Development of new alternative sources of energy is a global hot topic, and recently a wealth of interdependent research has focused on the use of inedible biomass such as lignocellulose. Among the numerous biomass materials, sugarcane has received significant attention at the industrial scale as one of the lignocelluloses for bioethanol production, particularly, with bagasse (fiber remaining after extracting sugarcane juice) being a focus of attention.
As a first step to produce bioethanol from lignocellulose, it is necessary to hydrolyze cellulose and hemicellulose polymers into their respective monomers. Investigations have recently focused on enzymatic hydrolysis as the method of hydrolysis because of the positive environmental assessment received, despite several problems in this process. For example, the yield of saccharification reaches the limit by low concentrations of cellulase cocktail . The mechanism of this phenomenon still requires elucidation; however, studies have suggested a complicated process of nonproductive and nonspecific adsorption to substrates [2, 3], deactivation of enzymes , product inhibition , etc. To circumvent the limitation in hydrolysis activity, large amounts of enzymes are required. Furthermore, the enzyme cost is another factor to consider when commercializing [6, 7]. Therefore, there is a demand to develop new strategies that allow efficient hydrolysis using minimum amounts of enzymes.
The native crude cellulase is composed of multiple enzyme components, each of which offers individual function and specific activity. The three main components are cellobiohydrolase (CBH), endoglucanase (EG), and β-glucosidase (BGL). Numerous reports have detailed the synergistic effect among these components [8,9,10]. Enzyme–substrate specificity has received significant attention that includes the development of visually observing their interactions. Classically, gold-labeled individual enzymes were visualized by electron microscopy [11, 12], and thereafter, cellulose-binding modules (CBMs) with fluorescein isothiocyanate [13, 14] were observed. A single molecular motion of a green fluorescence protein-tagged CBM on a cellulose crystal of Valonia ventricosa was analyzed . Furthermore, a fluorescence resonance energy-transfer technique  demonstrated that cellulases were located only a few nm from each other on the surface of a cellulose microfibril.
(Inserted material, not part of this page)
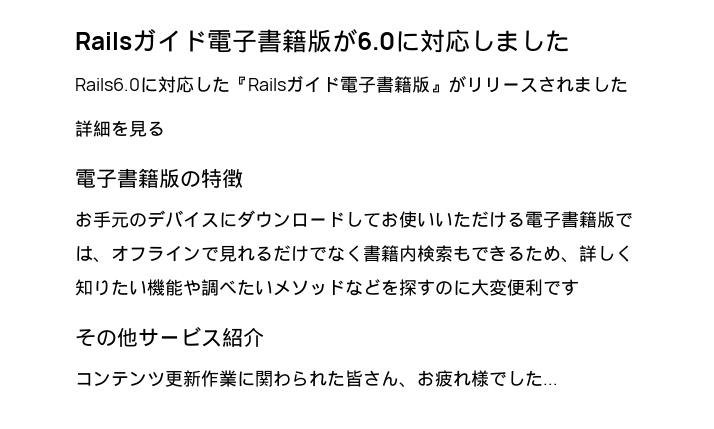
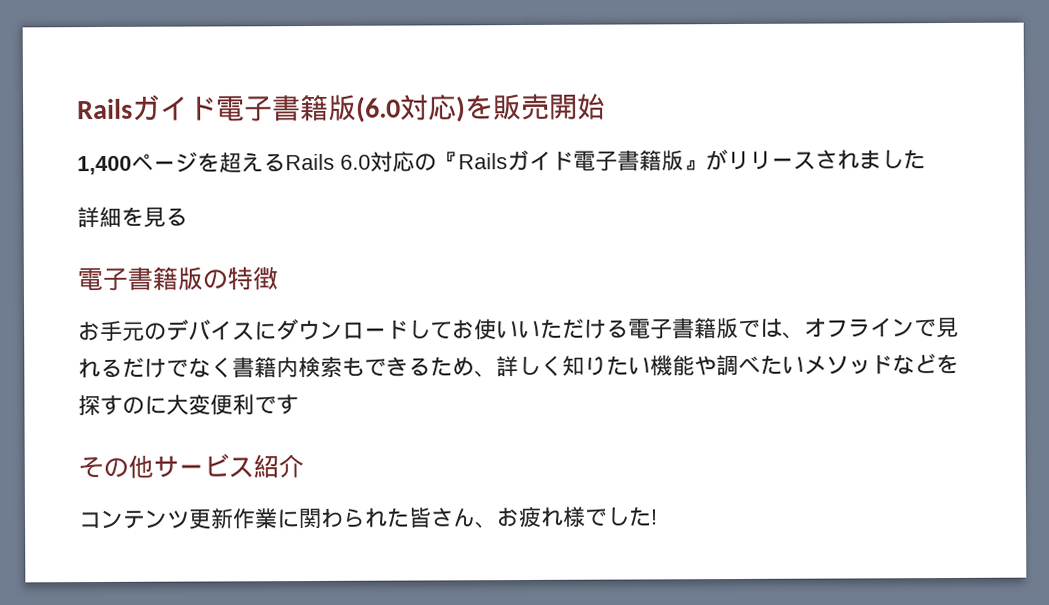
[75,29,570,53] [75,76,230,93] Railsガイド電子書籍版が6.0に対応しました // Rails6.0に対応した -> [77,93,606,123] [77,151,437,176] Railsガイド電子書籍版(6.0対応)を販売開始 // 1,400ページを超えるRails 6.0対応の
[543,383,558,385] ... -> [650,509,658,525] !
More impressively, by high-speed atomic force microscopy, the running motion of CBH I particles, on a cellulose microfibril, from the cell wall of Cladophora sp. was directly visualized . The authors further investigated, and observed a type of “traffic jam” on the cellulose surface, and by theoretical analysis, elucidated a possible mechanism of the enzyme–substrate interaction .
As described above, the observation of ‘individual’ cellulase components has been successfully reported. Hitherto, however, such observations have not been directed toward the visualization of each enzyme component in cellulase mixture working synergistically with real biomass tissue. Therefore, the focus of this study was to visualize the pattern of adsorption and desorption of each enzyme component acting on a section of sugarcane by using fluorescence microscopy combined with a newly developed image analysis technique.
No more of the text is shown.